Information =>

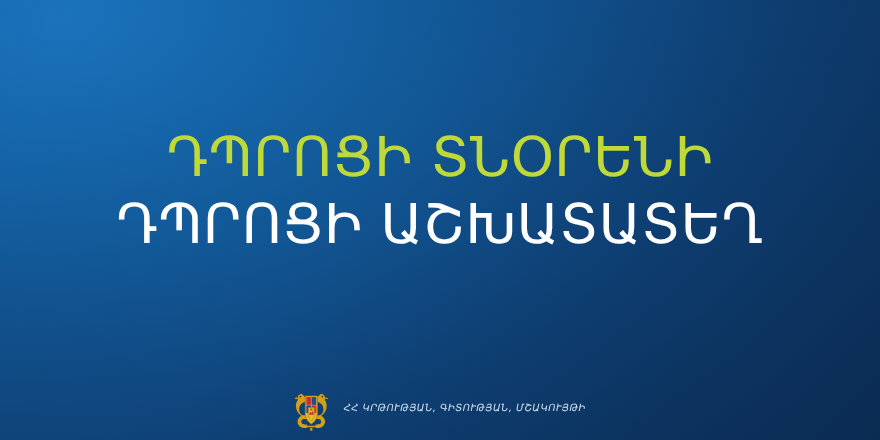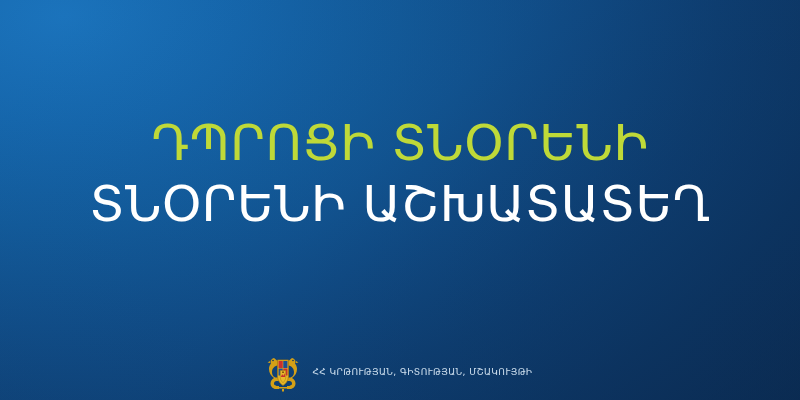--- a/index.html
+++ b/index.html
@@ -115,7 +115,7 @@
 
   <div class="headline-block">
     <span class="headline headline-1">ԴՊՐՈՑԻ ՏՆՕՐԵՆԻ</span>
-    <span class="headline headline-2">ՏՆՕՐԵՆԻ ԱՇԽԱՏԱՏԵՂ</span>
+    <span class="headline headline-2">ԴՊՐՈՑԻ ԱՇԽԱՏԱՏԵՂ</span>
   </div>
 
   <div class="footer">

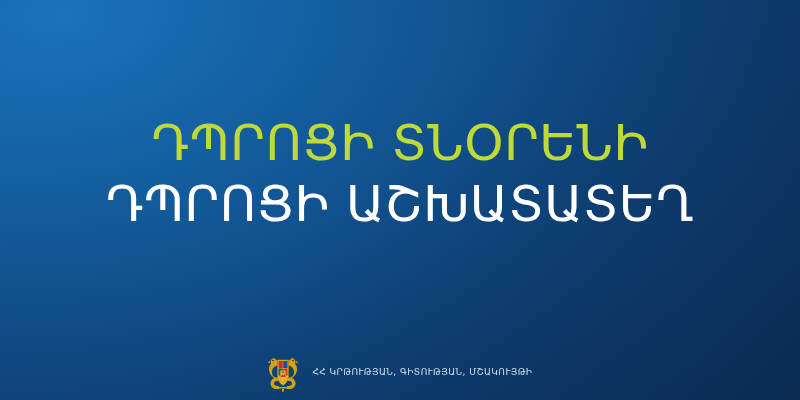--- a/index.html
+++ b/index.html
@@ -98,6 +98,7 @@
     flex-direction: column;
     align-items: center;
     line-height: 1.32;
+    font-style: italic;
   }
 
   .footer-line {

Task requirements => Write the material out again word for word and omit any images.

Answer for this exercise =>
--- a/index.html
+++ b/index.html
@@ -115,7 +115,7 @@
 
   <div class="headline-block">
     <span class="headline headline-1">ԴՊՐՈՑԻ ՏՆՕՐԵՆԻ</span>
-    <span class="headline headline-2">ՏՆՕՐԵՆԻ ԱՇԽԱՏԱՏԵՂ</span>
+    <span class="headline headline-2">ԴՊՐՈՑԻ ԱՇԽԱՏԱՏԵՂ</span>
   </div>
 
   <div class="footer">

--- a/index.html
+++ b/index.html
@@ -98,6 +98,7 @@
     flex-direction: column;
     align-items: center;
     line-height: 1.32;
+    font-style: italic;
   }
 
   .footer-line {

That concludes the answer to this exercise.